El ámbito escolar, concebido como espacio fundamental para construir lo común y el pensamiento crítico, muestra una fractura preocupante. Los conflictos recientes, desde una preceptora herida en La Plata al intentar mediar entre alumnos hasta una batalla campal entre madres en un colegio de José C. Paz, evidencian que la violencia ha trascendido al alumnado y ahora involucra a toda la comunidad educativa.
Este clima sucede en un marco institucional que intentó dejar atrás un paradigma de mercado para centrarse en el derecho a la educación. El Reglamento General de Instituciones Educativas de la provincia de Buenos Aires (Decreto 2299/11) define a la escuela como un “nódulo” de la comunidad donde padres, docentes, directivos y alumnos tienen corresponsabilidad en construir una cultura democrática.
La clave es entender que la responsabilidad no recae solo en escuelas o docentes, sino en toda la comunidad educativa. Cuando cada actor mira solo su parte o se desentiende, la violencia se naturaliza y el problema se agrava. Convivir es un trabajo pedagógico con roles y límites claros, donde la autoridad pedagógica debe ser democrática, pero sin diluir la asimetría que posibilita la educación.
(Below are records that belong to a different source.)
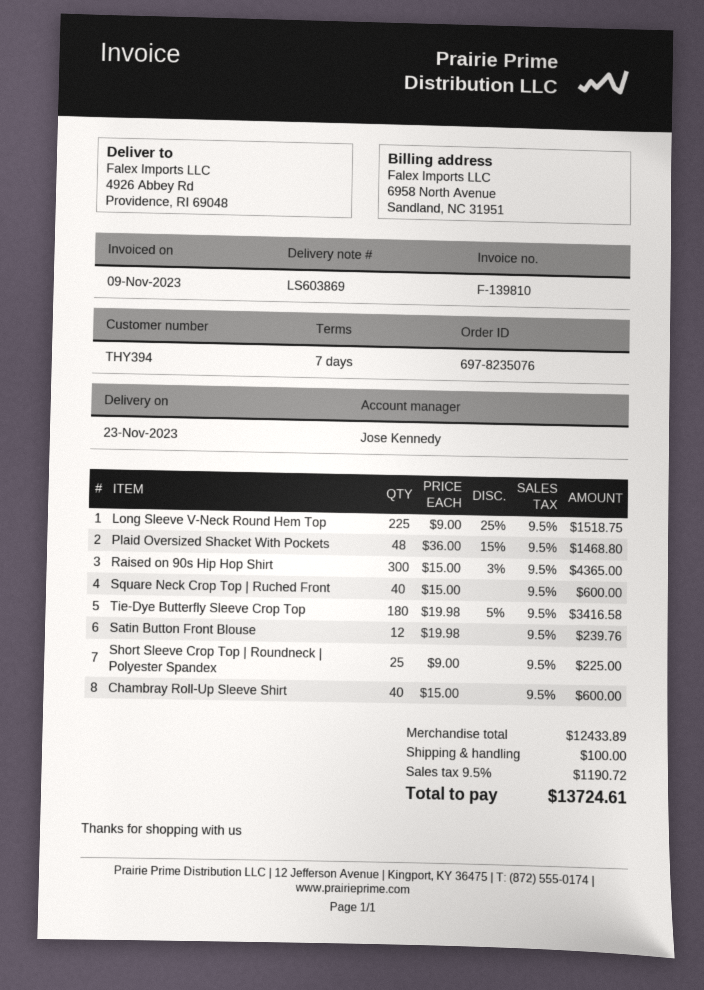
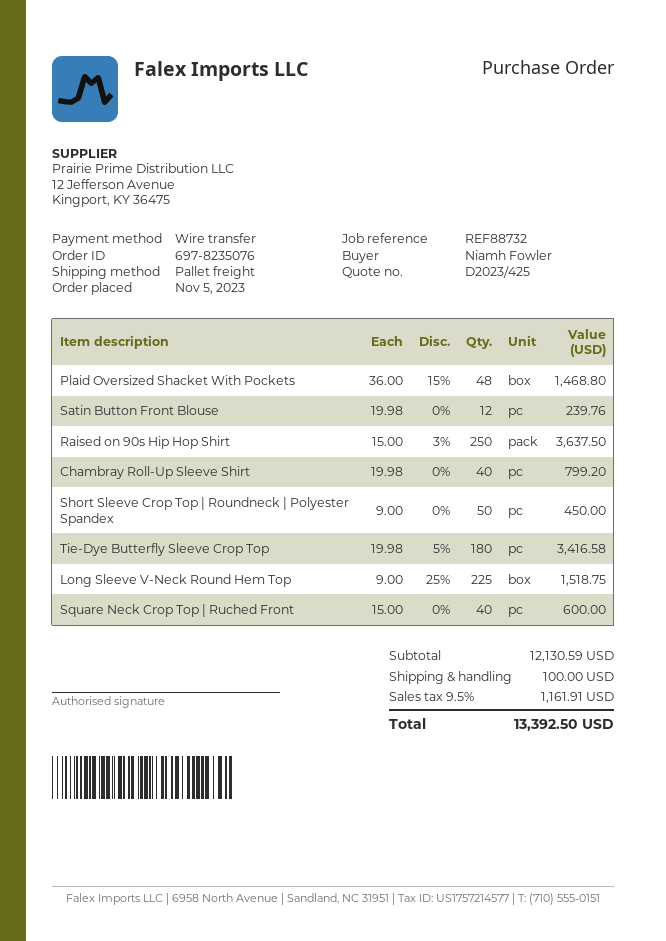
Raised on 90s Hip Hop Shirt: 300 x 15.00 - 3% = 4365.00 -> 250 x 15.00 - 3% = 3637.50
Short Sleeve Crop Top | Roundneck | Polyester Spandex: 25 x 9.00 = 225.00 -> 50 x 9.00 = 450.00
Chambray Roll-Up Sleeve Shirt: 40 x 15.00 = 600.00 -> 40 x 19.98 = 799.20
subtotal: 12433.89 -> 12130.59
tax: 9.5% = 1190.72 -> 9.5% = 1161.91
total: 13724.61 -> 13392.50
Sin embargo, la violencia actual refleja un gran desequilibrio entre lo que la normativa prescribe y la práctica real. El Estatuto del Docente (Ley 10579) señala que el personal educativo tiene la función de formar y proteger, tarea insostenible si la familia actúa en contra de este rol fundamental.
La escuela es un espejo de la sociedad. Si las desigualdades, injusticias y falta de oportunidades debilitan los vínculos fuera del aula, estos problemas irrumpen dentro, afectando cada interacción educativa.
En José C. Paz, la participación activa de las madres en una pelea entre alumnas demuestra la corresponsabilidad incumplida. La normativa exige que los padres respeten la autoridad pedagógica, y su violación vacía el rol mediador de la escuela.
Esta crisis no es un fracaso del reglamento, sino un fracaso colectivo para asumir la corresponsabilidad establecida. No bastan protocolos ni reglamentos, sino un compromiso social profundo. Es necesario integrar a todos los actores con recursos, formación y políticas que promuevan seguridad física, salud emocional e inclusión.
Cuando los adultos encargados de sostener el diálogo y los Acuerdos Institucionales de Convivencia (AIC) quiebran la legalidad y el respeto a la autoridad, el sistema no puede funcionar. La normativa prevé sanciones pedagógicas para la reflexión y reparación, pero para que esto ocurra, la escuela debe ser un refugio capaz de sostener límites pese a la conflictividad social.
La pérdida de respeto a la autoridad, que empieza en la familia, es un reflejo de la crisis social y política que atraviesa Argentina. Cuando los líderes políticos usan un lenguaje agresivo y desprestigian las instituciones, ese ejemplo se replica en las generaciones, debilitando los vínculos de respeto fundamentales.
Esta crisis de autoridad afecta directamente el ambiente escolar. La falta de legitimidad y respeto hacia docentes y normas genera conductas violentas y crisis de convivencia. Para revertirla es vital reconstruir la confianza social y el respeto desde la familia, la política y toda la sociedad, con un compromiso colectivo que dé ejemplo y refuerce la autoridad legítima.
Además, la violencia escolar se amplifica y expone en tiempo real a través de dispositivos móviles y redes sociales. En una era de sobreinformación e instantaneidad, cada episodio puede viralizarse en minutos.
La exposición constante alimenta el miedo, estigmatiza comunidades educativas y actores involucrados, y a menudo construye relatos fragmentados o sensacionalistas que no contribuyen a entender o resolver los problemas de fondo.
La viralización responde también al morbo propio de las redes, donde el impacto inmediato prevalece sobre la comprensión profunda, fragmentando y deshumanizando a quienes aparecen en esos videos.
El desafío final del sistema educativo no es simplemente restaurar orden, sino lograr que el principio de corresponsabilidad sea asumido como una convicción colectiva, no solo una imposición legal. Si los adultos no recuperan el rol de custodios del respeto y el límite, el esfuerzo por construir una escuela basada en derechos quedará como una declaración vacía.
Este llamado urgente a la reflexión destaca la necesidad de transformar la escuela no solo en un espacio de conocimiento, sino en un espacio de vida digna y respeto mutuo. Sólo con un compromiso colectivo, que priorice soluciones integrales por encima de la búsqueda de culpables individuales, será posible garantizar una educación segura, inclusiva y de calidad.